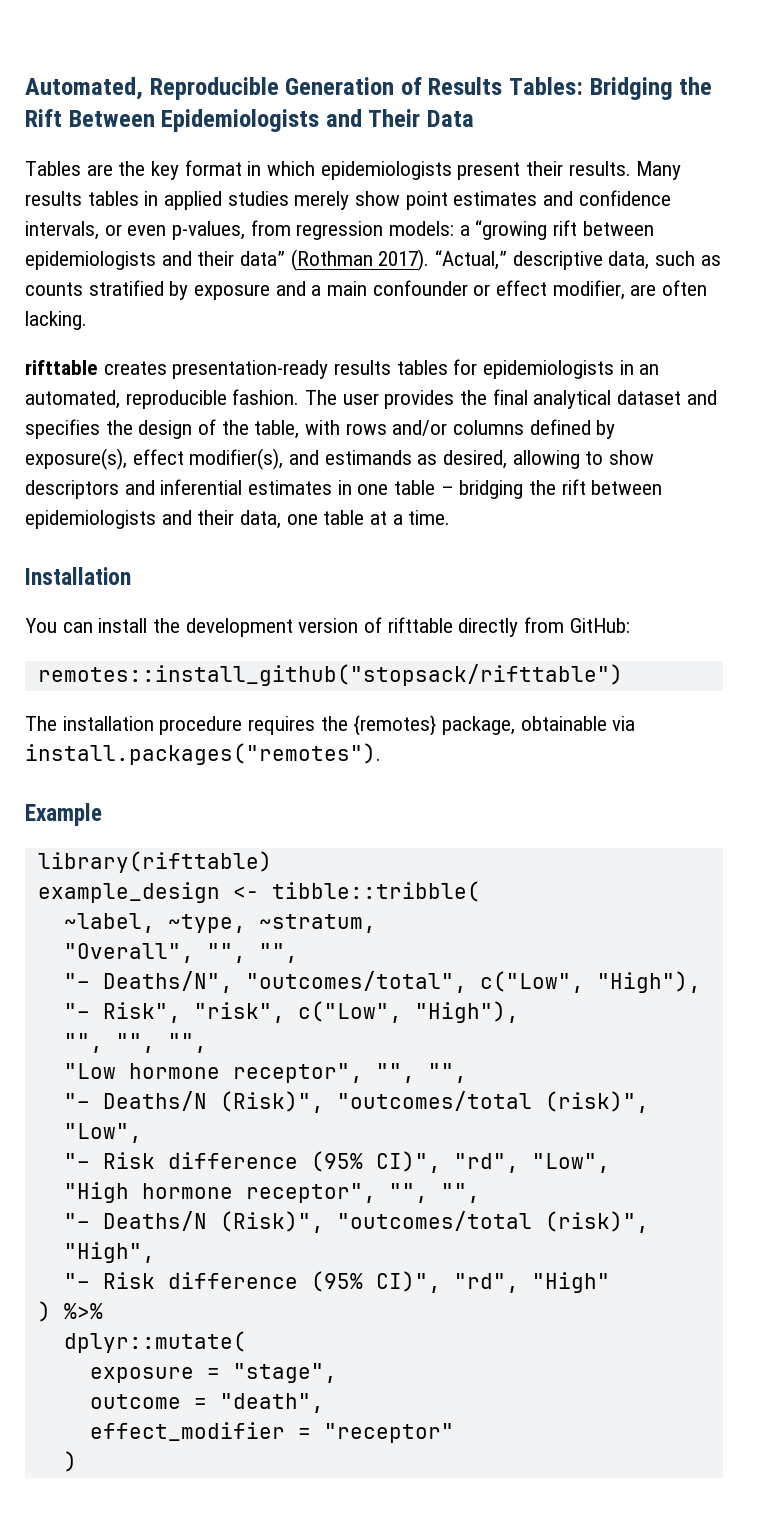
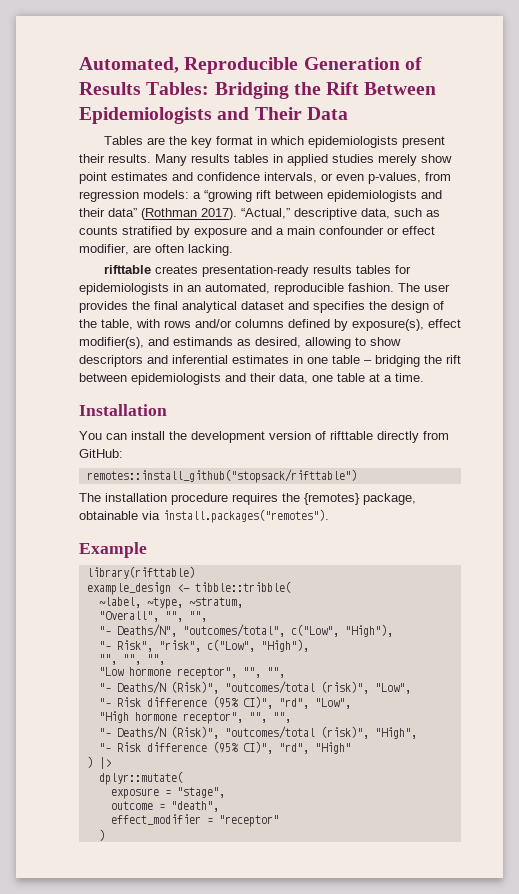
- ) %>%
+ ) |>

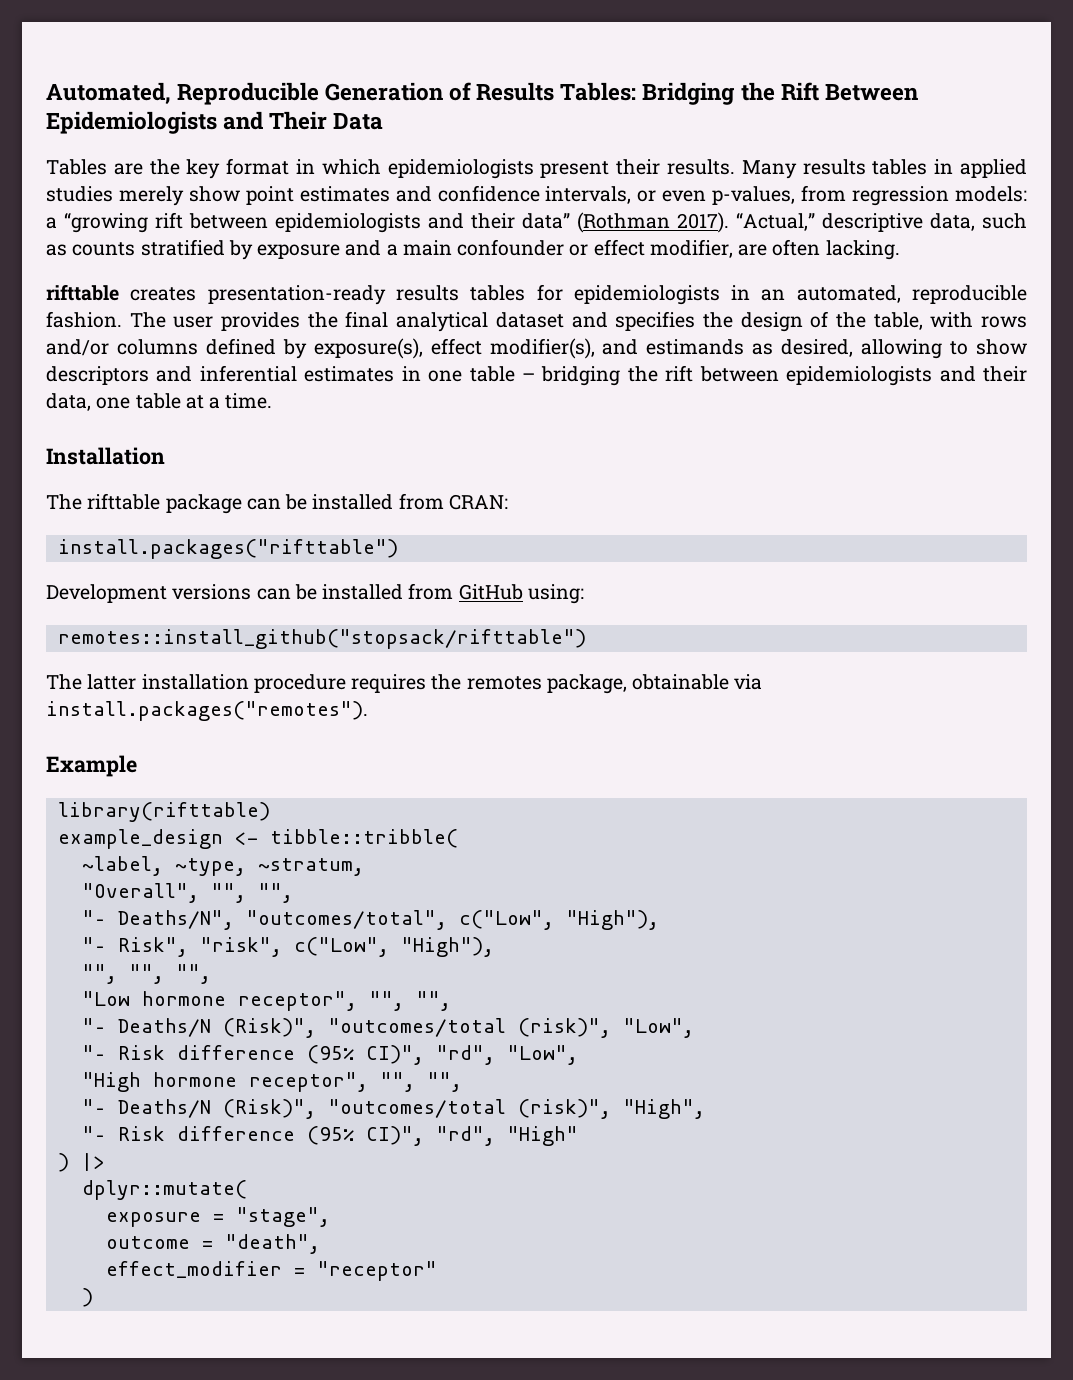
- You can install the development version of rifttable directly from GitHub:
+ The rifttable package can be installed from CRAN:
+ install.packages("rifttable")
+ Development versions can be installed from GitHub using:
- The installation procedure requires the {remotes} package, obtainable via install.packages("remotes").
+ The latter installation procedure requires the remotes package, obtainable via install.packages("remotes").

—————

## What the task requires
With "obtainable" as the search string, filter the records and return each line that has it.

## Output of the exercise
- The installation procedure requires the {remotes} package, obtainable via install.packages("remotes").
+ The latter installation procedure requires the remotes package, obtainable via install.packages("remotes").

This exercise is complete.